BRIEF – Report, as a bare number, how many lines of the entries below contain "none".

INPUT MATERIAL –
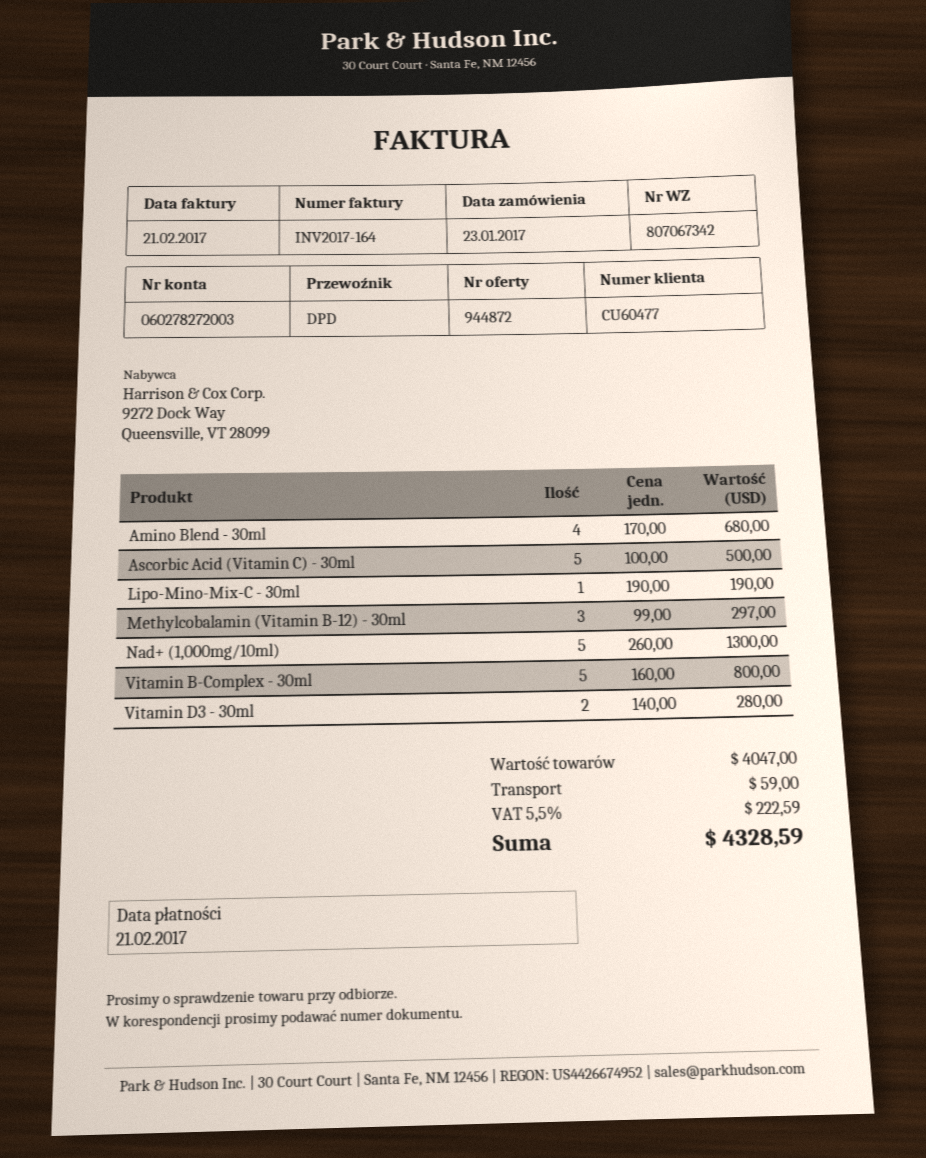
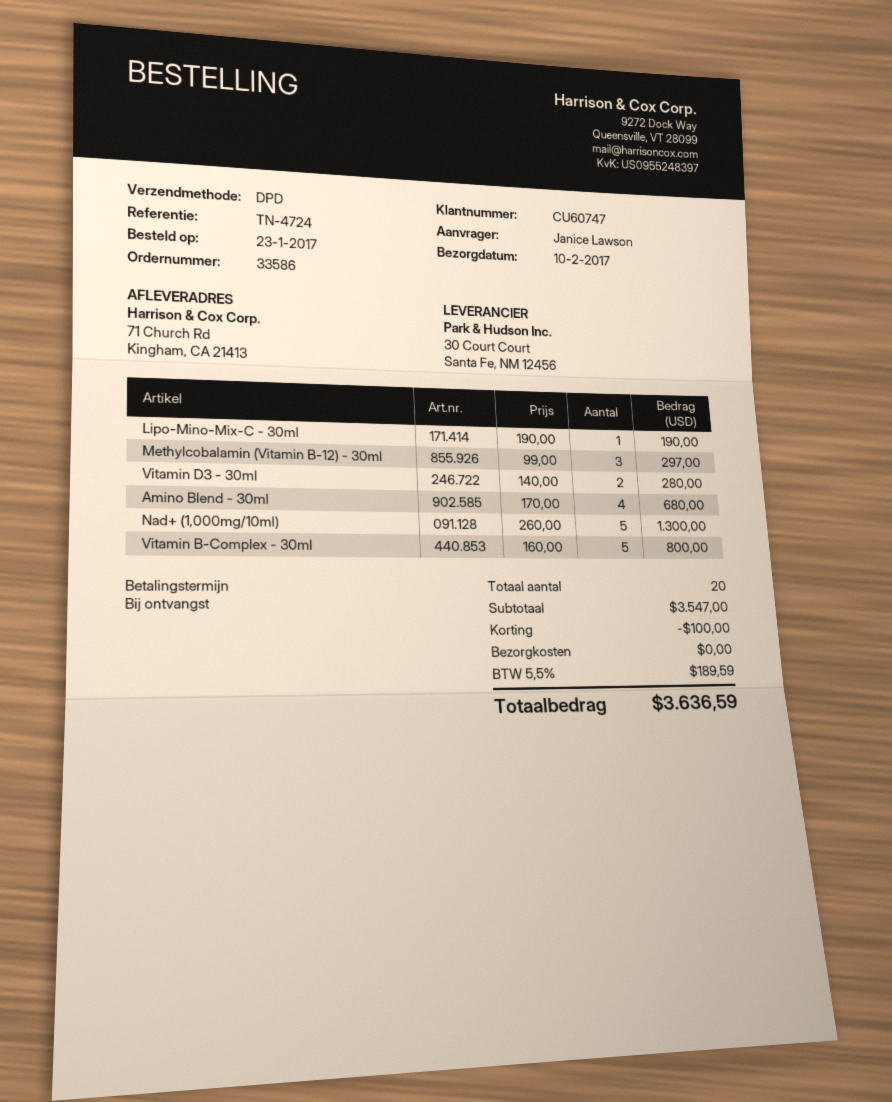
customer number: CU60477 -> CU60747
Ascorbic Acid (Vitamin C) - 30ml: 5 x 100.00 = 500.00 -> none
subtotal: 4047.00 -> 3547.00
discount: none -> 100.00
shipping: 59.00 -> 0.00
tax: 5.5% = 222.59 -> 5.5% = 189.59
total: 4328.59 -> 3636.59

RESULT OF THIS TASK – 2